RaMell Ross’s film based on Colson Whitehead’s novel is out in UK cinemas on the 3rd January 2025.
The Guardian: ***** “There are outstanding performances here from Ellis-Taylor, Herisse and Wilson, and Jomo Fray’s cinematography and Nora Mendis’s production design are exceptional too. This is a survivor’s coming of age: tough, disillusioned, brilliant.”
Little White Lies.com: “Nickel Boys remains a dizzyingly accomplished, dense, and searing diatribe on the dissociation inflicted upon the oppressed by institutional violence, the ways American society dehumanises and anonymises black men as disposable martyrs.”
Vulture.com: “Nickel Boys is the kind of story that probably could have been adapted in more conventional fashion. It could have jerked easy tears from us — earned tears, to be sure, prompted by our horror at what we’d be seeing onscreen and everything it implied. But there’s something truer and more unshakable about what Ross has given us. In refusing a conventional, objective (and objectified) approach to suffering, he resists easy attempts at pathos. What he achieves here is more powerful and complex. “
Roger Ebert.com: ” a clear masterpiece held together by visual splendor and idiosyncratic performances, the challenge is worth the reward.”
Variety: “It’s conceivable that Ross could have found a way to make his adaptation every bit as powerful. Instead, “Nickel Boys” unravels as its multiple perspectives and timelines blur, getting lost in digressions — from archival footage of NASA missions to forensic excavations at Nickel Academy. You could read the boys’ fate as tragedy, though the film intends it as transference. Seems the students learned something there after all.”
BFI.org.uk: “Ross’s choice to lock the audience into his characters’ literal point of view is a risky intervention, with a radical payoff. Instead of using voiceover narration to tell the audience how Elwood and Turner are feeling, Ross simply shows how each boy sees the world, drawing attention to where their gaze drifts. He prioritises their individual humanity, by illustrating their inner lives. The film intimates that feeling as them, rather than for them, might be a step towards solidarity.”

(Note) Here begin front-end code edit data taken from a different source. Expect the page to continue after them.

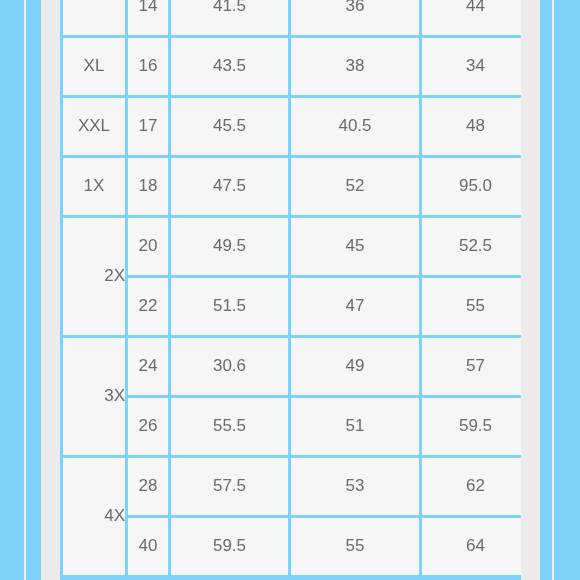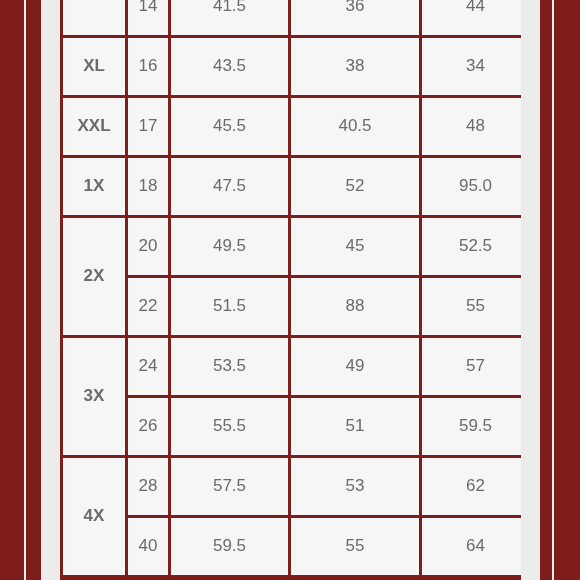"14" #page { background: #7f1d1d -> #7dd3fc }
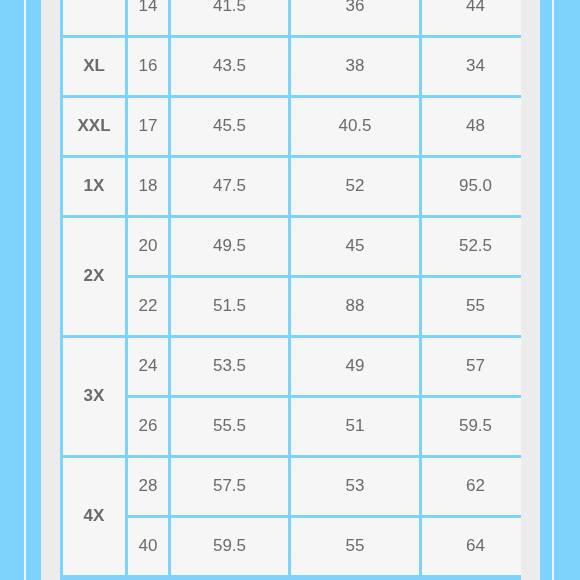"XL" td.col-size { font-weight: bold -> none }
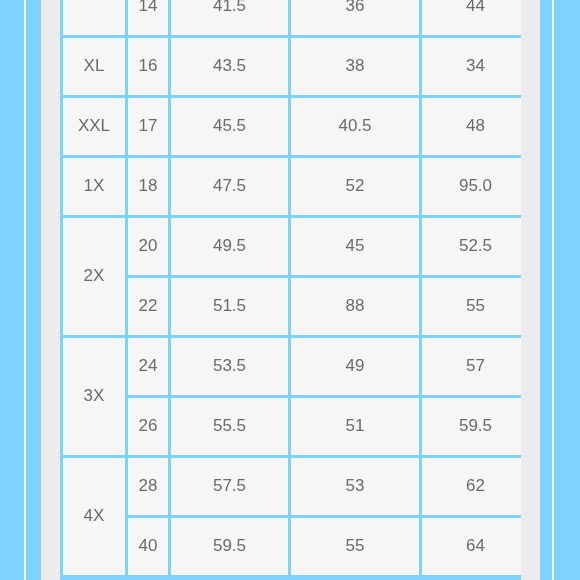"2X" td.span2 { text-align: none -> right }
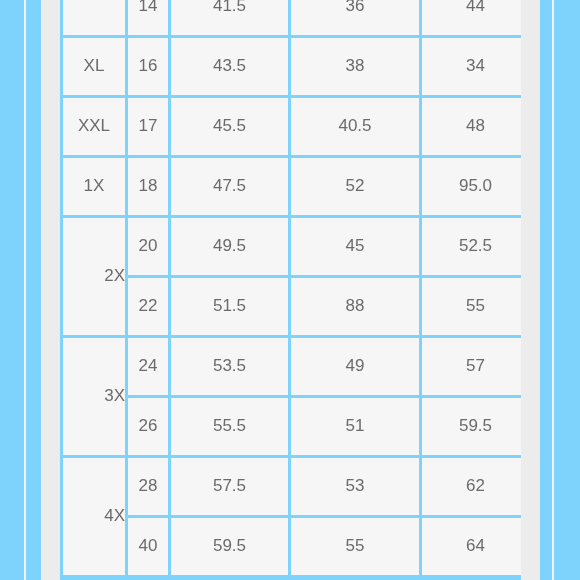"88" td.col-waist { text: 88 -> 47 }
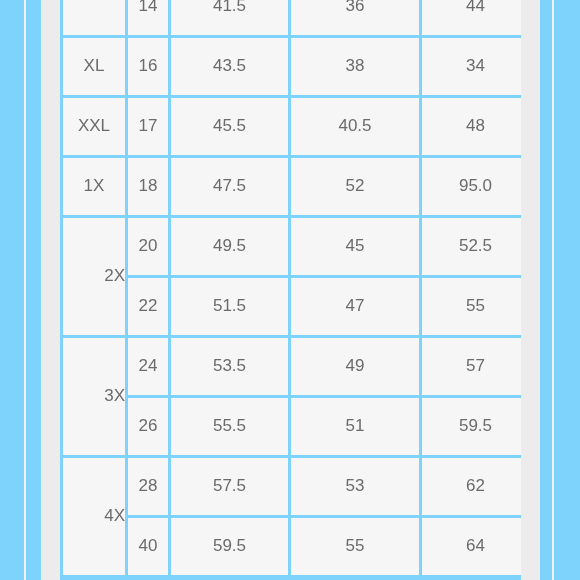"53.5" td.col-bust { text: 53.5 -> 30.6 }
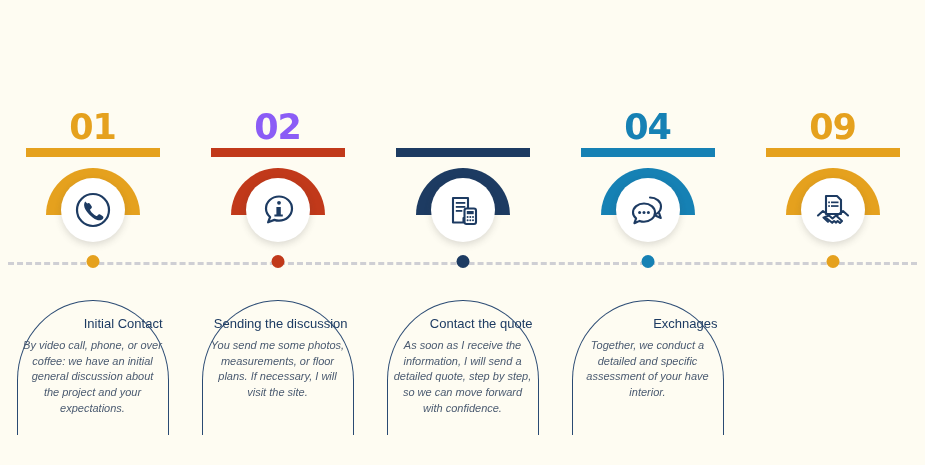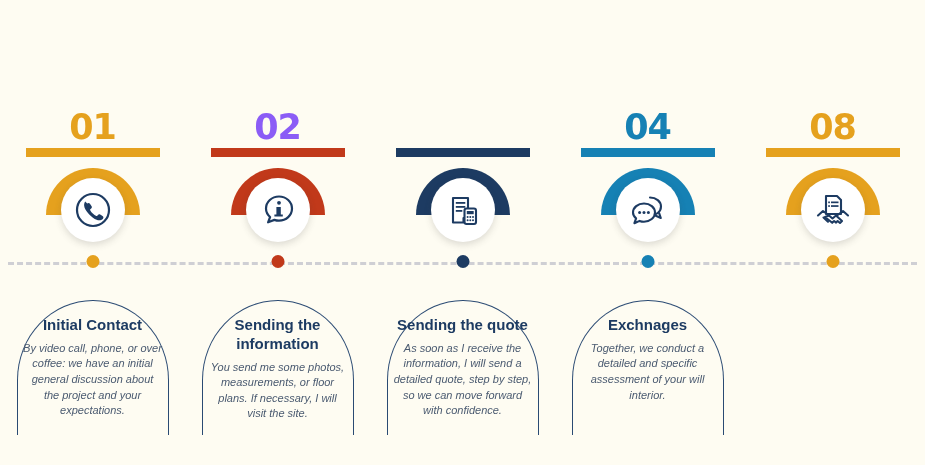"08" div.step-number { text: 08 -> 09 }
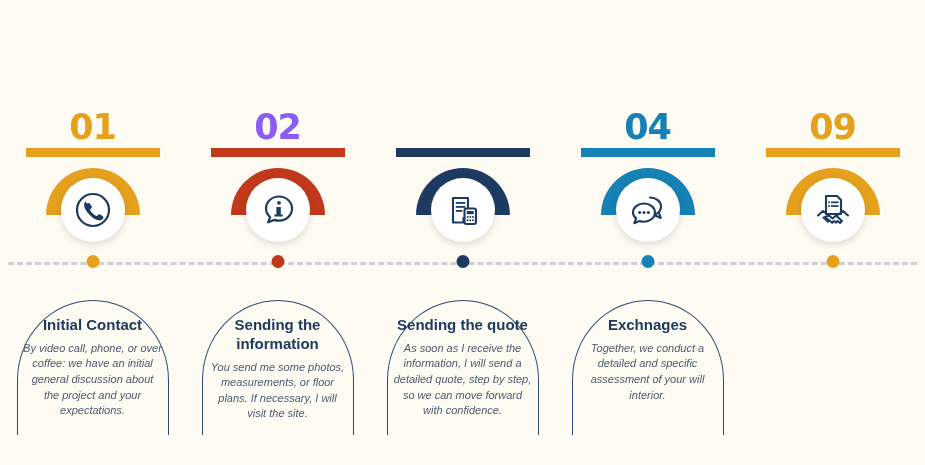"Initial Contact" .card-title { font-size: 15px -> 13px; font-weight: bold -> normal; text-align: none -> right }
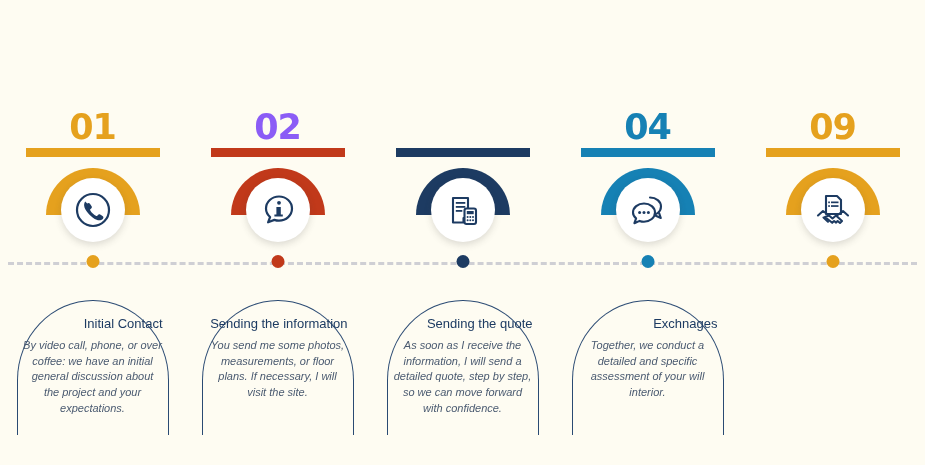"Sending the information" div.card-title { text: information -> discussion }
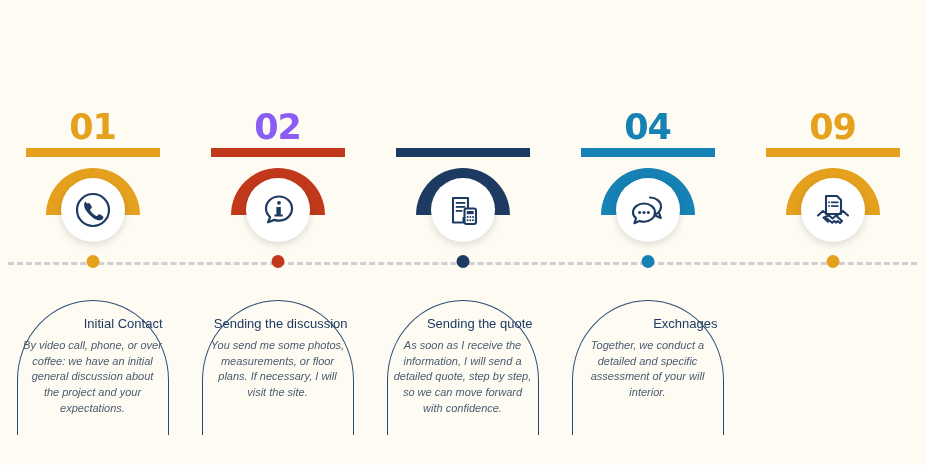"Sending the quote" div.card-title { text: Sending -> Contact }
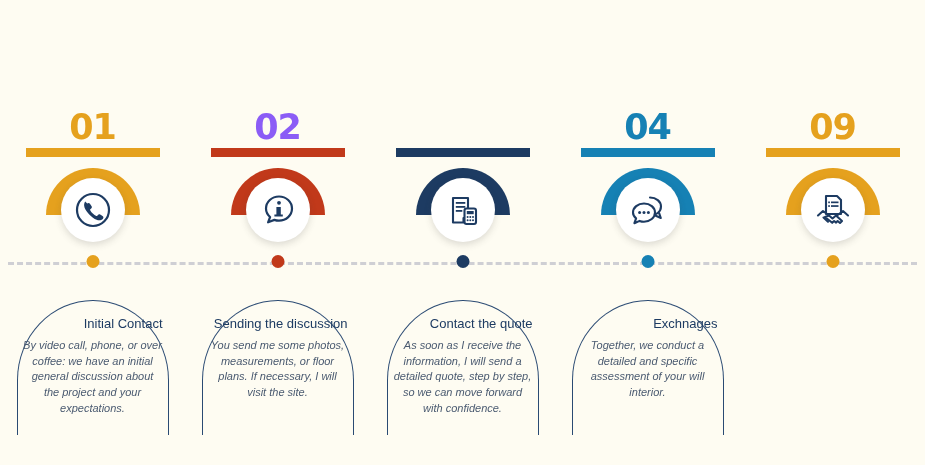"Together, we conduct a detailed" div.card-text { text: will -> have }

The Hollywood Reporter: “Comparisons to Moonlight, Barry Jenkins’ own exploration of Black boyhood and masculinity, might be inevitable, especially as Nickel Boys gains a wider audience, but Ross is eking out his own cinematic territory. The difference is all in the details.”

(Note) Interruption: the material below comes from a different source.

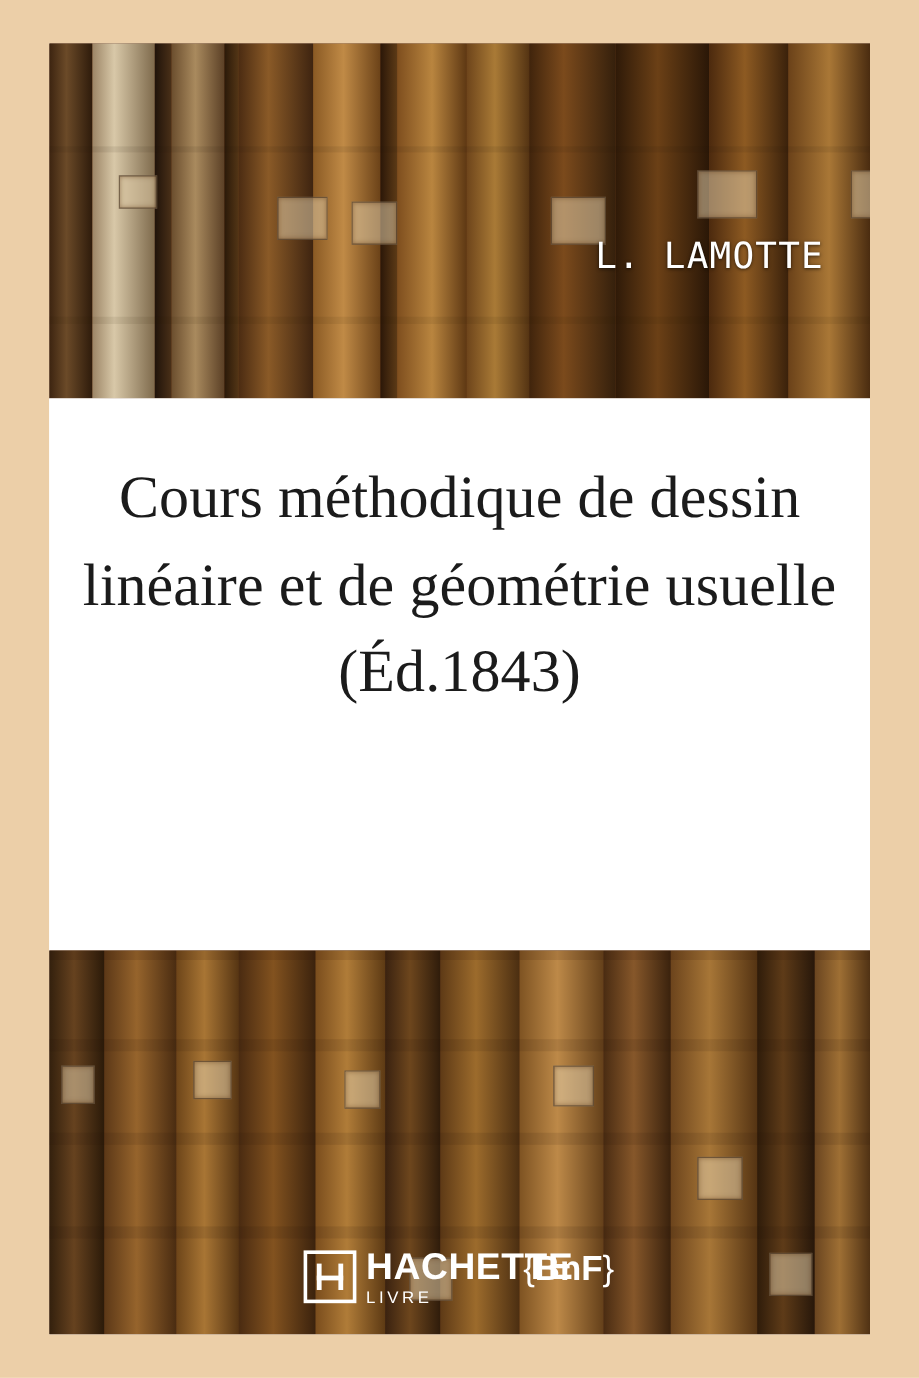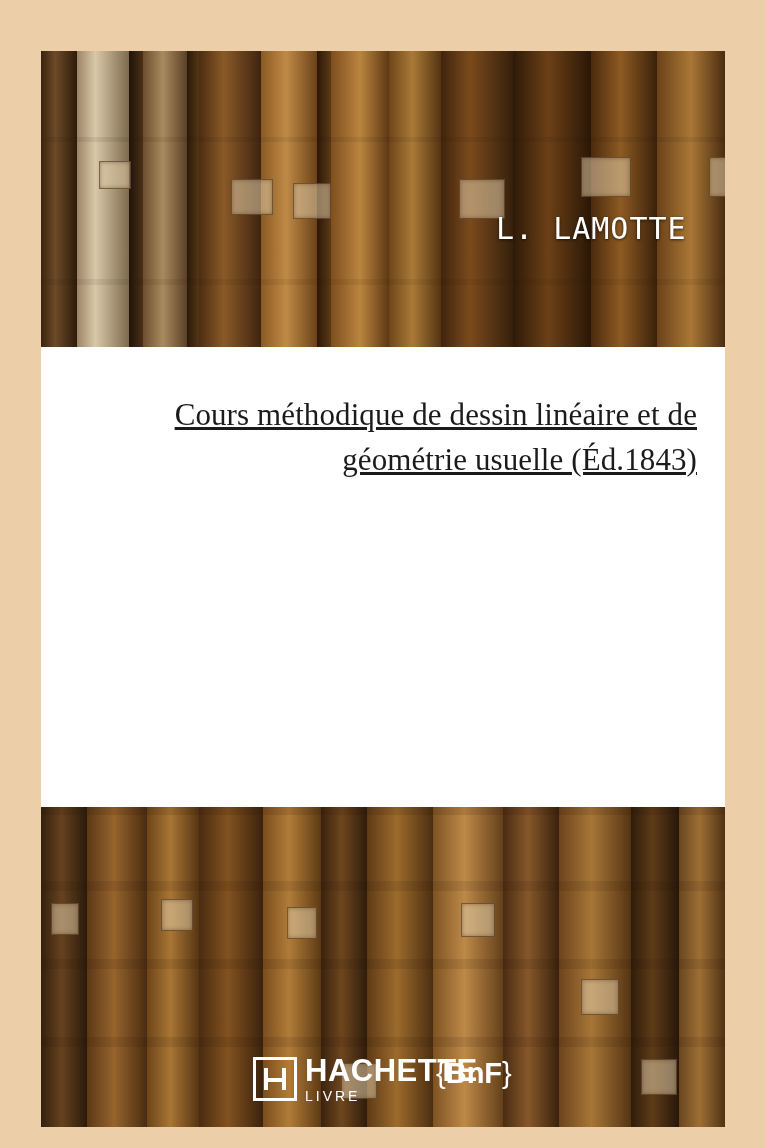"L. LAMOTTE" .frame { margin-top: 15px -> none }
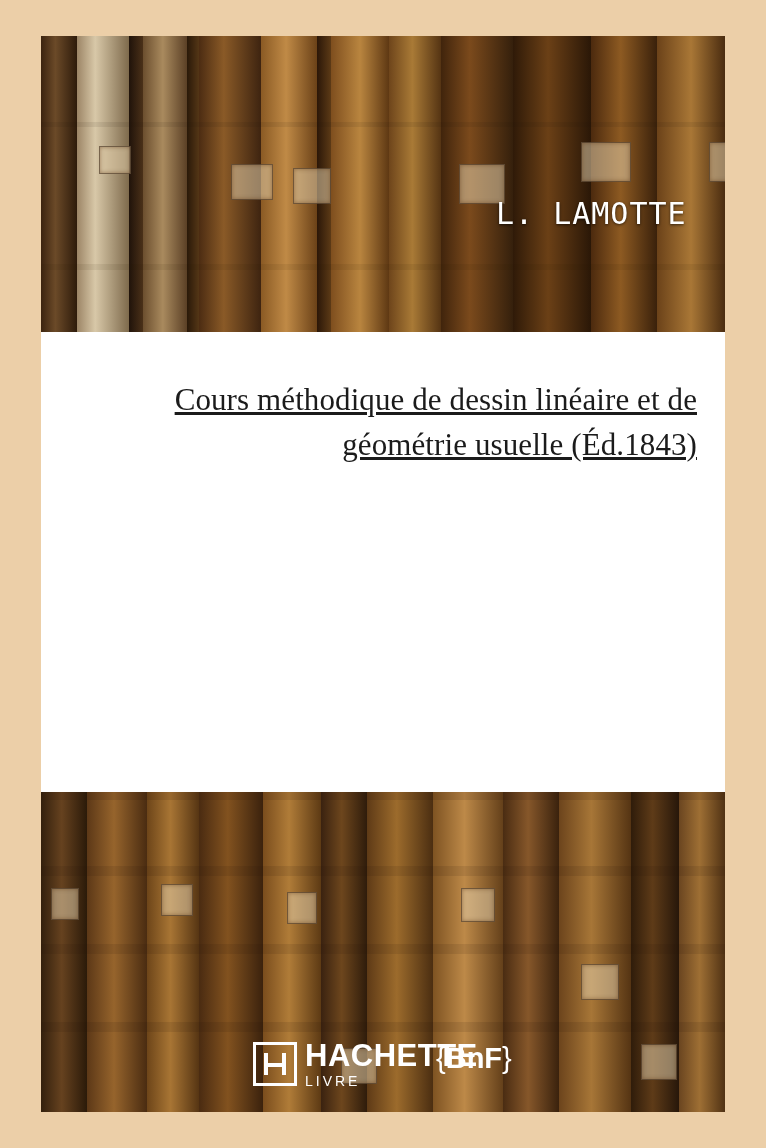"Cours méthodique de dessin linéaire" .title { font-size: 31px -> 50px; text-align: right -> center; text-decoration: underline -> none }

Deadline.com: “Props to Ross for taking artistic leaps and big risks, even if, for me at least, they don’t completely pay off. It will provoke conversation at a time when racism has reared its ugly head again, this time with some at the highest levels of government. At the very least it has inspired me to go out and get Whitehead’s book, and maybe even take another look at The Defiant Ones.”